描述
John is going on a fishing trip. He has h hours available (1 <= h <= 16), and there are n lakes in the area (2 <= n <= 25) all reachable along a single, one-way road. John starts at lake 1, but he can finish at any lake he wants. He can only travel from
one lake to the next one, but he does not have to stop at any lake unless he wishes to. For each i = 1,...,n - 1, the number of 5-minute intervals it takes to travel from lake i to lake i + 1 is denoted ti (0 < ti <=192). For example, t3 = 4 means that it
takes 20 minutes to travel from lake 3 to lake 4. To help plan his fishing trip, John has gathered some information about the lakes. For each lake i, the number of fish expected to be caught in the initial 5 minutes, denoted fi( fi >= 0 ), is known. Each 5
minutes of fishing decreases the number of fish expected to be caught in the next 5-minute interval by a constant rate of di (di >= 0). If the number of fish expected to be caught in an interval is less than or equal to di , there will be no more fish left
in the lake in the next interval. To simplify the planning, John assumes that no one else will be fishing at the lakes to affect the number of fish he expects to catch.
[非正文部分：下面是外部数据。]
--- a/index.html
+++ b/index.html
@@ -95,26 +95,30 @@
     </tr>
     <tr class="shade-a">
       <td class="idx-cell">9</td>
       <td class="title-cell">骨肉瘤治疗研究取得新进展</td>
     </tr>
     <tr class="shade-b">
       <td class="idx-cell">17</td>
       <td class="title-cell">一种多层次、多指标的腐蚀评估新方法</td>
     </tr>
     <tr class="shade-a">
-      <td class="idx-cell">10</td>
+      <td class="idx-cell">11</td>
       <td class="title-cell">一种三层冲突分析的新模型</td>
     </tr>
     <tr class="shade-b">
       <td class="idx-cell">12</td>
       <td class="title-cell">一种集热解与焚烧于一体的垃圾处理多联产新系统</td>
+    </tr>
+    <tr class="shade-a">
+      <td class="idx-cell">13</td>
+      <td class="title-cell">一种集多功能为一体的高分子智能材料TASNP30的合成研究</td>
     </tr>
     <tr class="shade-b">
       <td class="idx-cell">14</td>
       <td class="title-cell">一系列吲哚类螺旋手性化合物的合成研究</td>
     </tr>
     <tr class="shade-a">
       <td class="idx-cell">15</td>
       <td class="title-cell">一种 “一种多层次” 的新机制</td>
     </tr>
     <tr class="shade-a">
Write a program to help John plan his fishing trip to maximize the number of fish expected to be caught. The number of minutes spent at each lake must be a multiple of 5.
輸入
You will be given a number of cases in the input. Each case starts with a line containing n. This is followed by a line containing h. Next, there is a line of n integers specifying fi (1 <= i <=n), then a line of n integers di (1 <=i <=n), and finally, a
line of n - 1 integers ti (1 <=i <=n - 1). Input is terminated by a case in which n = 0.
輸出For each test case, print the number of minutes spent at each lake, separated by commas, for the plan achieving the maximum number of fish expected to be caught (you should print the entire plan on one line even if it exceeds 80 characters). This is followed
by a line containing the number of fish expected.
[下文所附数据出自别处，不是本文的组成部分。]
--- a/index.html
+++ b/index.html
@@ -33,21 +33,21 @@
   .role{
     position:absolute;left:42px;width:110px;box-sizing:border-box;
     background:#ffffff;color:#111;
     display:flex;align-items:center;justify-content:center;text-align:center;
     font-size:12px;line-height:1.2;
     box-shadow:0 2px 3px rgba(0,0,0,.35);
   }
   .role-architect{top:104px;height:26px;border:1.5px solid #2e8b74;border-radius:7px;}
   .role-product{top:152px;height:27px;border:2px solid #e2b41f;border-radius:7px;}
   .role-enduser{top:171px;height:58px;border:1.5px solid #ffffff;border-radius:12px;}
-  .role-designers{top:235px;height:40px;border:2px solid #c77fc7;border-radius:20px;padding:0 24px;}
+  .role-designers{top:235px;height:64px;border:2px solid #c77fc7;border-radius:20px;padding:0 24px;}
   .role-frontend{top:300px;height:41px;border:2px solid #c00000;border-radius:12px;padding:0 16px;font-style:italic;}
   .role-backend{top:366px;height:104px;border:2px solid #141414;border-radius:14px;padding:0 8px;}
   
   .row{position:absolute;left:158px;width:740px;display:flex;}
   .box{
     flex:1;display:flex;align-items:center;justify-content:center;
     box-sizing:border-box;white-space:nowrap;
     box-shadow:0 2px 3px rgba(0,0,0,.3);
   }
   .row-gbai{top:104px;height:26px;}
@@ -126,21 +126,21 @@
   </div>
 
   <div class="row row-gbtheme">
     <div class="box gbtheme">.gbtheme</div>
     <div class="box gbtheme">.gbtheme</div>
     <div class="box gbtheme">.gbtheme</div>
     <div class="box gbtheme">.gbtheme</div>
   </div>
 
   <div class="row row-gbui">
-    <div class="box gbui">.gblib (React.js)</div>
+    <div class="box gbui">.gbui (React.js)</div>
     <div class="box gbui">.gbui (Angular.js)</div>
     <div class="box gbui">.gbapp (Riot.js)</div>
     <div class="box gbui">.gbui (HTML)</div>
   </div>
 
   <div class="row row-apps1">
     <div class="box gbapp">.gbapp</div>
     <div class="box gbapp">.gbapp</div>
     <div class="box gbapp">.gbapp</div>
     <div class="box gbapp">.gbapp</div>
If multiple plans exist, choose the one that spends as long as possible at lake 1, even if no fish are expected to be caught in some intervals. If there is still a tie, choose the one that spends as long as possible at lake 2, and so on. Insert a blank line
between cases.
樣例輸入
2
1
10 1
2 5
2
4
4
10 15 20 17
0 3 4 3
1 2 3
4
4
10 15 50 30
0 3 4 3
1 2 3
0
樣例輸出
45, 5
Number of fish expected: 31
240, 0, 0, 0
Number of fish expected: 480
115, 10, 50, 35
Number of fish expected: 724
題意:John要釣魚,有 n 個魚塘,John有 t 小時的時間,每個魚塘中有 F[i] 條魚,每次釣魚這個魚塘就會減少 D[i] 條魚,從魚塘 i-1 到 i 需要花費 T[i] 分鐘,求出怎麼能夠得到最多的魚數,並求出在每個魚塘花費的時間。每次釣魚花費5分鐘,且給出的時間一定是5分鐘的倍數。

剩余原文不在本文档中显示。